### Imports

In [1]:
import pandas as pd
import numpy as np
import time

import matplotlib.pyplot as plt
import seaborn as sns
%matplotlib inline
sns.set()

### Load data

In [2]:
DATA_PATH = "../../data/home_default/"

train = pd.read_csv(DATA_PATH + "train.csv")
test  = pd.read_csv(DATA_PATH + "test.csv")

test['is_train'] = 0
train['is_train'] = 1

print("Shape of train:", train.shape)
print("Shape of test:",  test.shape)

Shape of train: (307511, 123)
Shape of test: (48744, 122)


### Load other data sources

In [3]:
bureau = pd.read_csv(DATA_PATH + "bureau.csv")

previous_application = pd.read_csv(DATA_PATH + "previous_application.csv")
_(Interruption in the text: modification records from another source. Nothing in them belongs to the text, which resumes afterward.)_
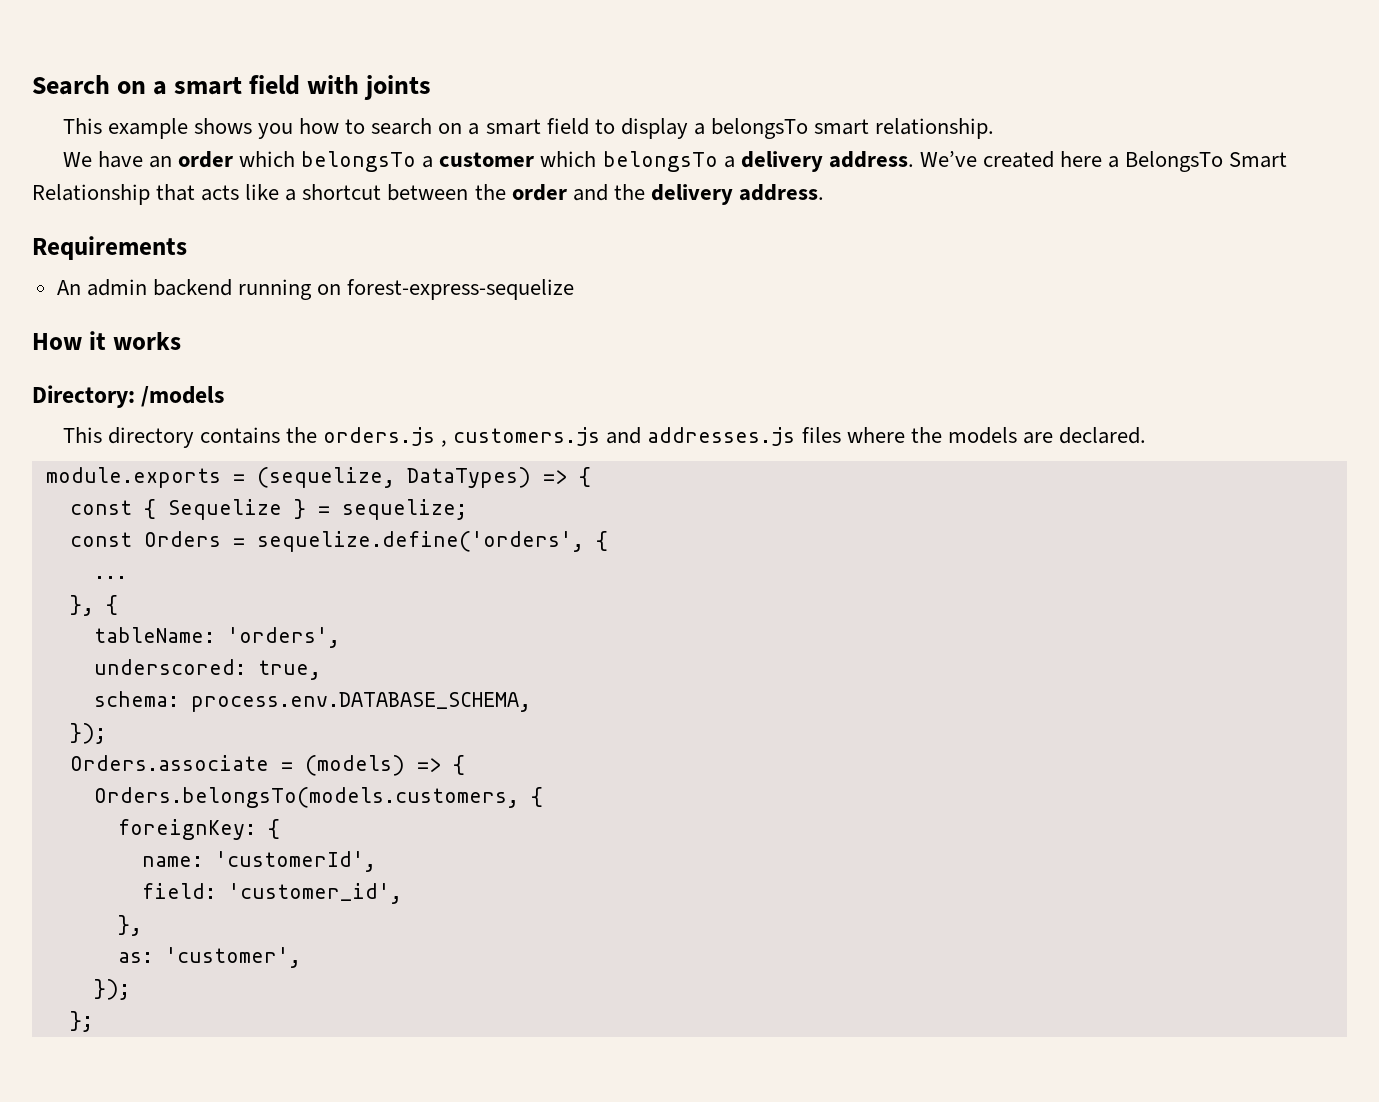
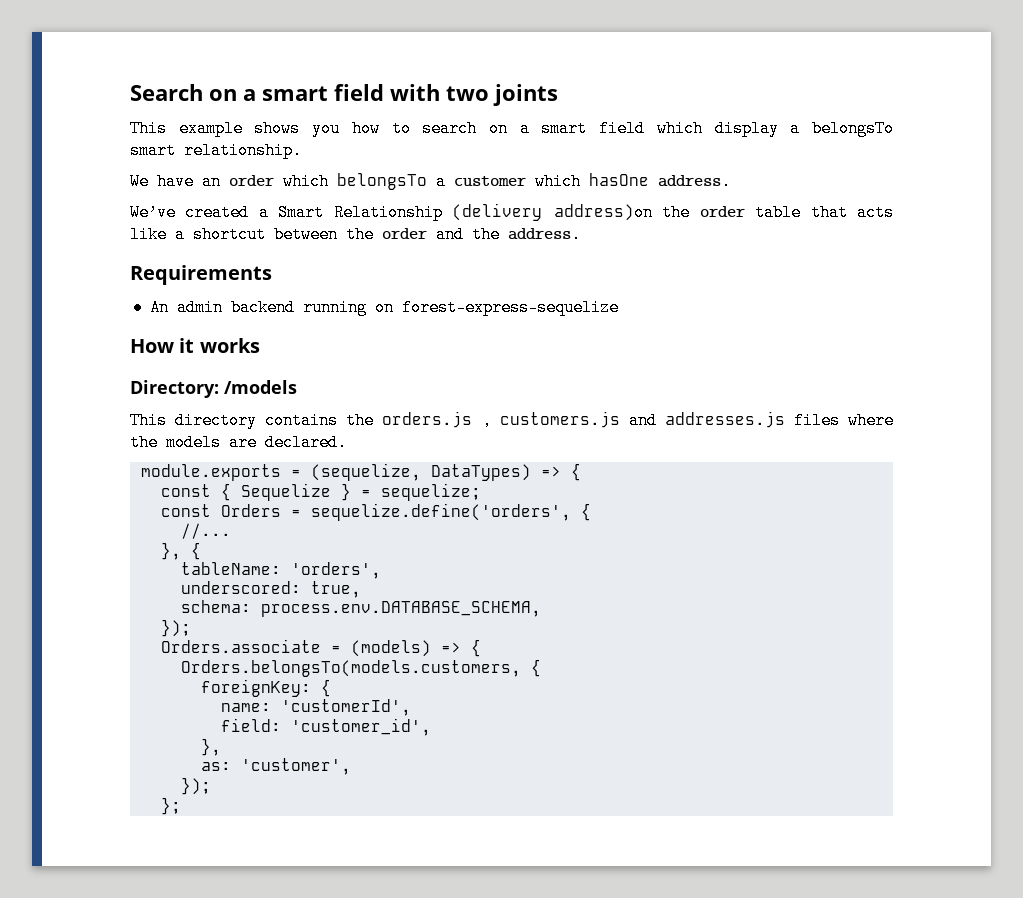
(360, 84) none -> [446,86,489,101] two
[594,119,615,134] to -> [656,120,703,137] which
[602,151,914,172] belongsTo a delivery address. -> [589,173,731,190] hasOne address. //
[1059,151,1288,172] [32,184,150,205] here a BelongsTo Smart Relationship -> [258,203,802,221] a Smart Relationship (delivery address)on the order table
[650,184,733,205] delivery -> (500, 234) none
[93,576,127,579] ... -> [180,523,231,539] //...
### Split again into predictors, target, and id

In [4]:
train_y = train.TARGET
train_x = train.drop(["TARGET"], axis=1)

test_id = test.SK_ID_CURR
test_x  = test

### Merge train and test data

In [6]:
full = pd.concat([train_x, test_x])
train_N = len(train_x)

### [Olivier](https://www.kaggle.com/ogrellier) approach 

([his work](https://www.kaggle.com/ogrellier/good-fun-with-ligthgbm))

In [7]:
def cat_feats(df):
    return [col for col in df.columns if df[col].dtype == 'object']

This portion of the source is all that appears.